The Quarterly Business indicators survey is also very important as it is one of the main components in the calculation of the quarterly Gross Domestic Product (GDP) figures.

APRA are also asking certain entities to report the daily liquidity report ARF 210.5 twice weekly.


In addition, they have flagged the introduction of a new Australian Government SME Guarantee Scheme collection – I imagine there might be a couple of forms in this collection as it has to serve multiple purposes and provide different views, such as a Marco view for the RBA and Government and a more detailed view for APRA to understand the characteristics of these loan deferrals.


To balance these additional requirements APRA has provided some reporting concessions.


This includes standardising all reporting due dates to 35 calendar days for those due prior to 35 days and leaving longer due dates as is..

Those of you in reporting teams be aware there will likely be more data validation queries, so APRA has extended the SLA on these from 2 to 3 days to ease the burden.. so I wish you all good luck there.


Lastly, APRA has extended the compliant timeline for all notifications under BEAR from 14 to 30 days and that took effect on the 6th of April.


What to expect next

Which takes us to my final slide, what to expect next..

A key thing I would like to highlight is that the decisions by APRA regarding policy and supervision initiatives are intended to allow ADIs and RFCs to dedicate more time and resource to maintaining their operations.


However, these decisions at not to come at the expense of providing timely and accurate information to APRA. APRA will be expecting ADIs and RFCs to be displaying a readiness for all new reporting initiatives.

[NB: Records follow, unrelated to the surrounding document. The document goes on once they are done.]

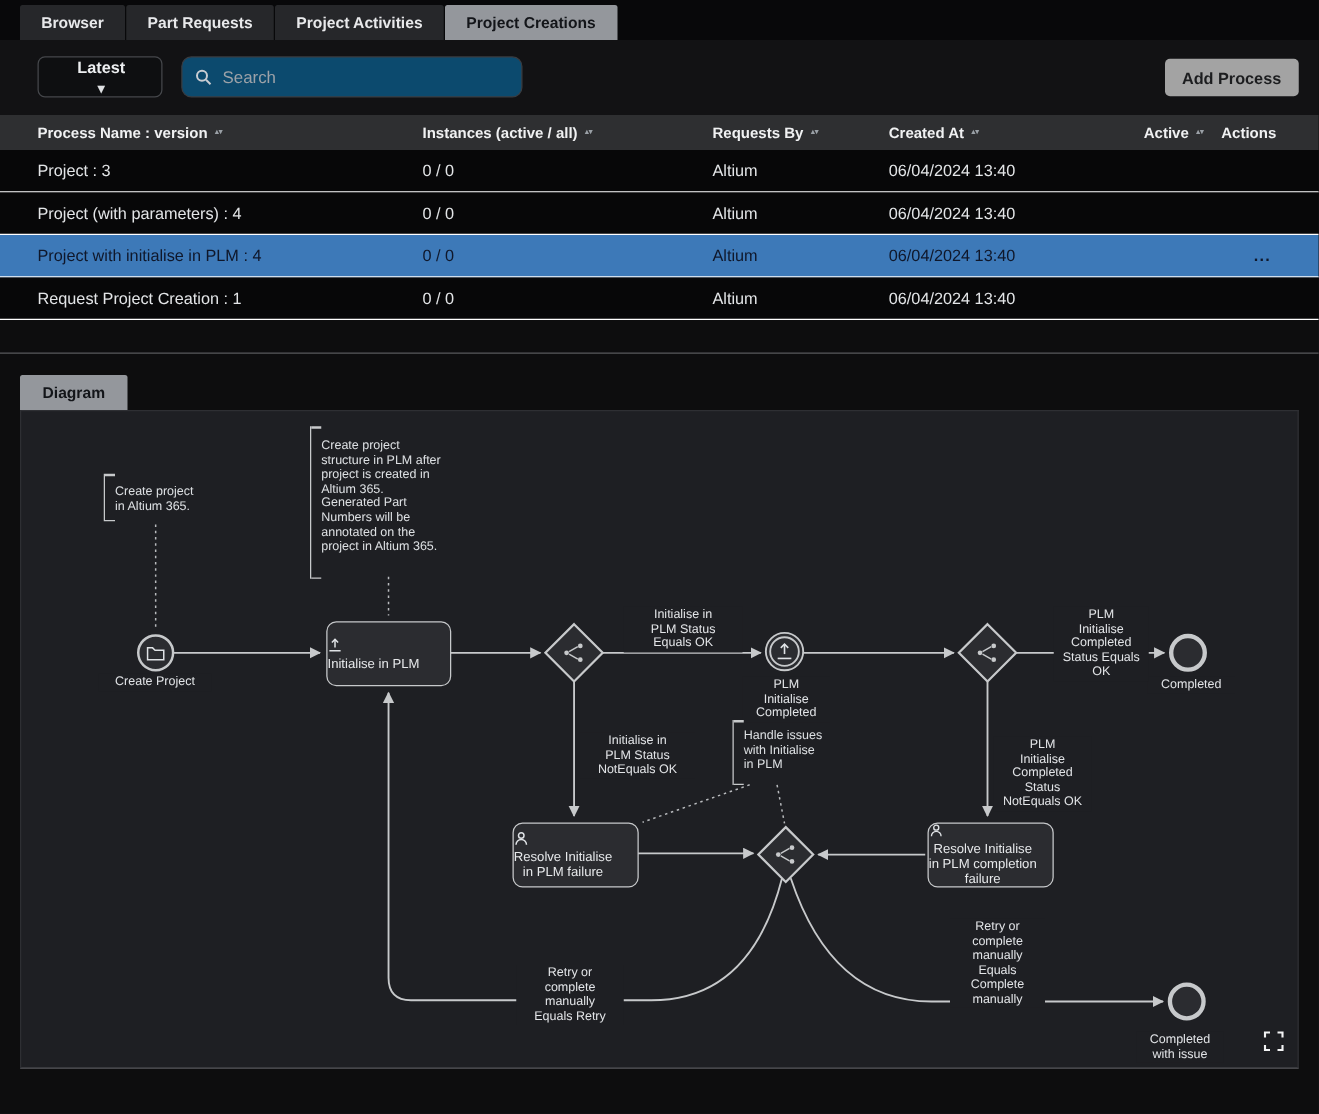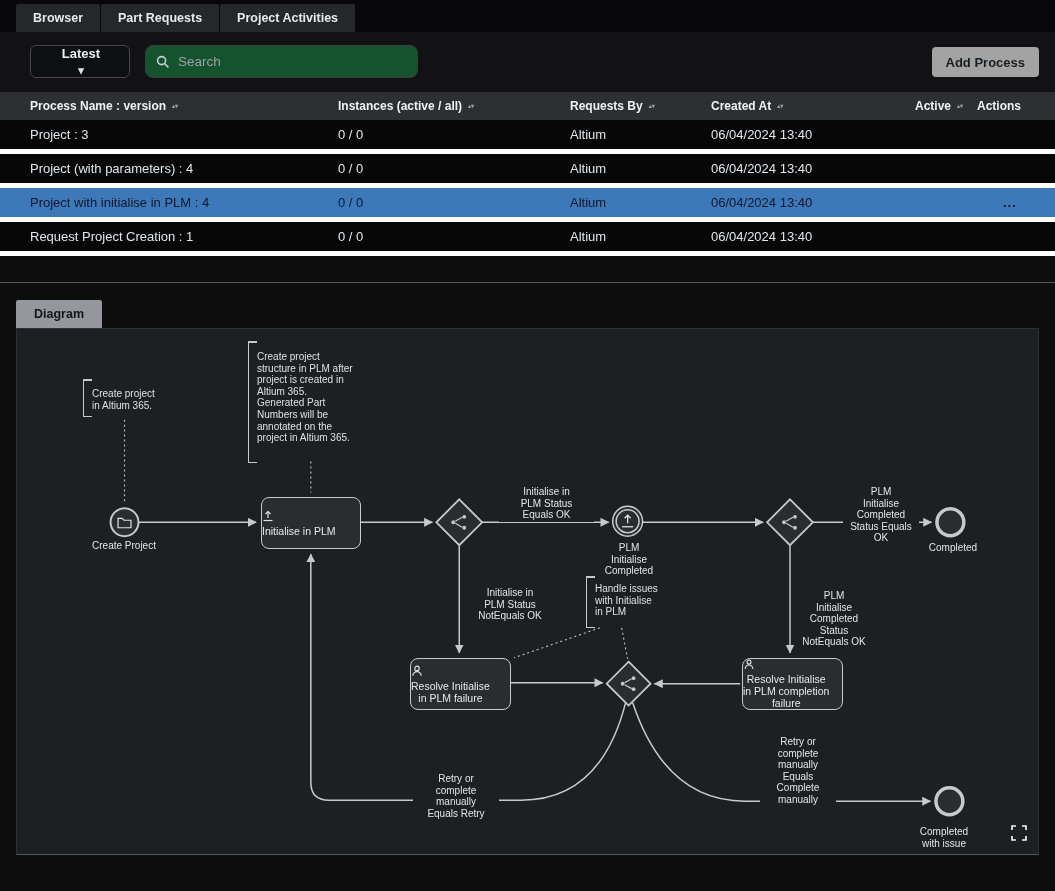--- a/index.html
+++ b/index.html
@@ -113,6 +113,7 @@
     <div class="tab">Browser</div>
     <div class="tab">Part Requests</div>
     <div class="tab">Project Activities</div>
+    <div class="tab active">Project Creations</div>
   </div>
 
   <div class="toolbar">

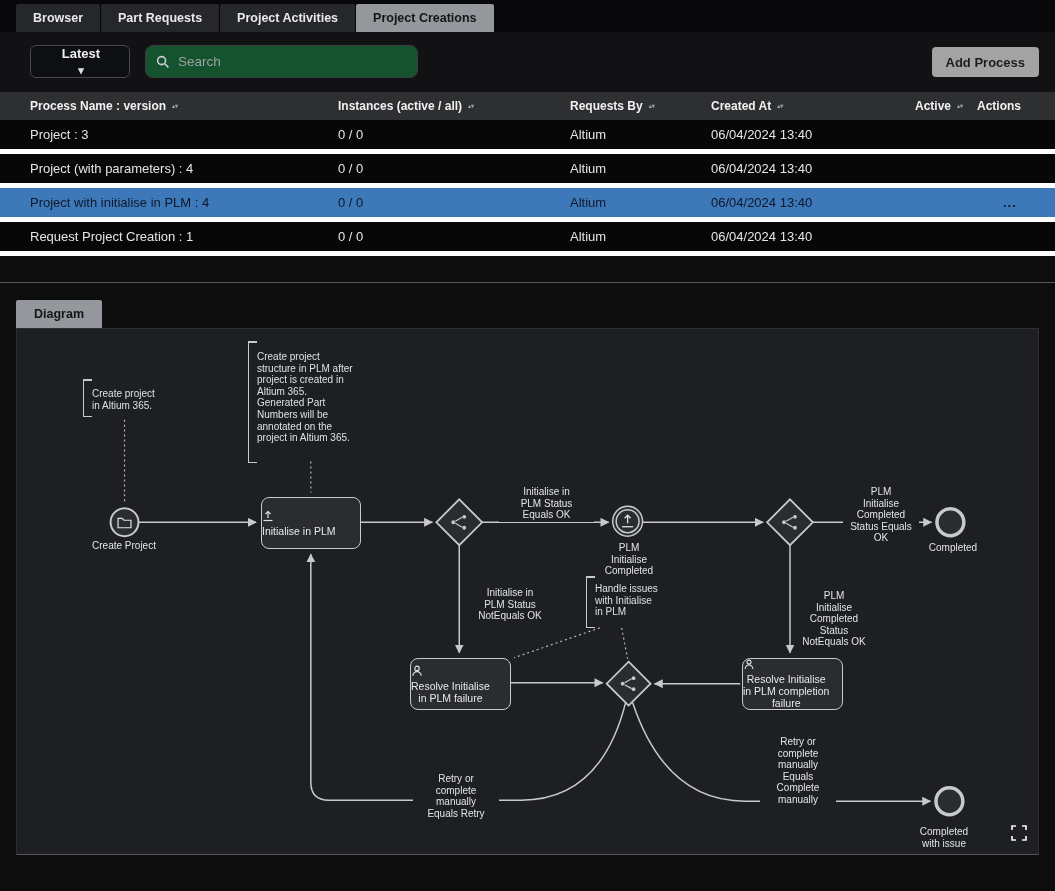--- a/index.html
+++ b/index.html
@@ -36,7 +36,7 @@
   .select .chev { font-size:11px; color:#dfe1e4; }
   .search {
     position:absolute; left:145px; top:13px; width:273px; height:33px;
-    background:#14532d; border:1px solid #3a3c40; border-radius:8px;
+    background:#0c4a6e; border:1px solid #3a3c40; border-radius:8px;
     display:flex; align-items:center; padding:0 10px; gap:8px;
   }
   .search input {

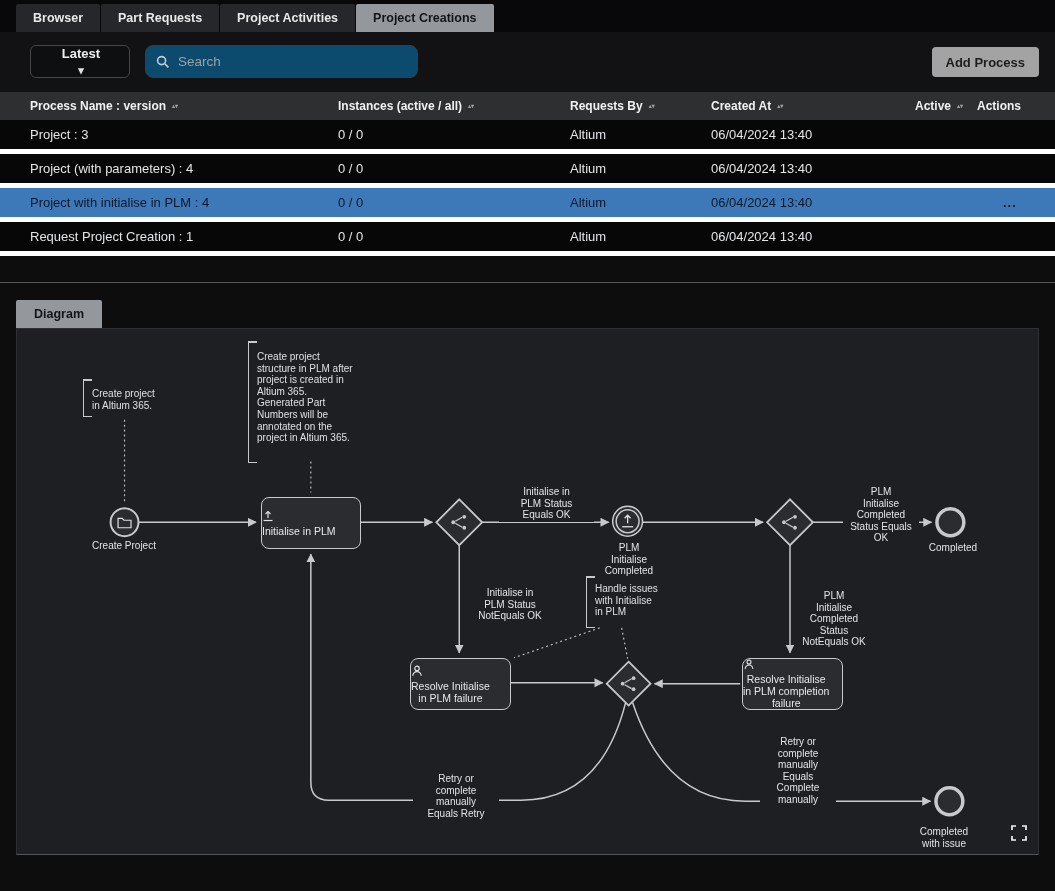--- a/index.html
+++ b/index.html
@@ -59,7 +59,7 @@
   .thead { height:28px; background:#2e2f31; font-size:12px; font-weight:bold; color:#f0f1f2; }
   .th { display:flex; align-items:center; gap:6px; }
   .sort { display:inline-flex; flex-direction:column; line-height:5px; font-size:6px; color:#9aa0a6; cursor:pointer; font-style:normal; }
-  .trow { height:34px; background:#070708; border-bottom:5px solid #ffffff; font-size:13px; color:#e3e5e7; cursor:pointer; }
+  .trow { height:34px; background:#070708; border-bottom:1px solid #ffffff; font-size:13px; color:#e3e5e7; cursor:pointer; }
   .trow.selected { background:#3d79b8; color:#0f172a; }
   .dot { width:11px; height:11px; border-radius:50%; background:#8d9094; margin-left:6px; }
   .cell-actions { padding-left:26px; font-weight:bold; letter-spacing:1px; }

Which may include further ad-hoc collections outside of the SME Guarantee scheme or just more frequent submissions of existing collections.


APRA will continue to intensify its focus on monitoring and responding to the impact of COVID-19 – which includes supporting initiatives by the Federal Government and Council of Regulators.


So lastly, I would like to highlight to those of you working with or across internal regulatory teams – please expect more formal communications like letters and guidance notes and more informal communications such as direct contact from your APRA supervision team in responding to the pandemic.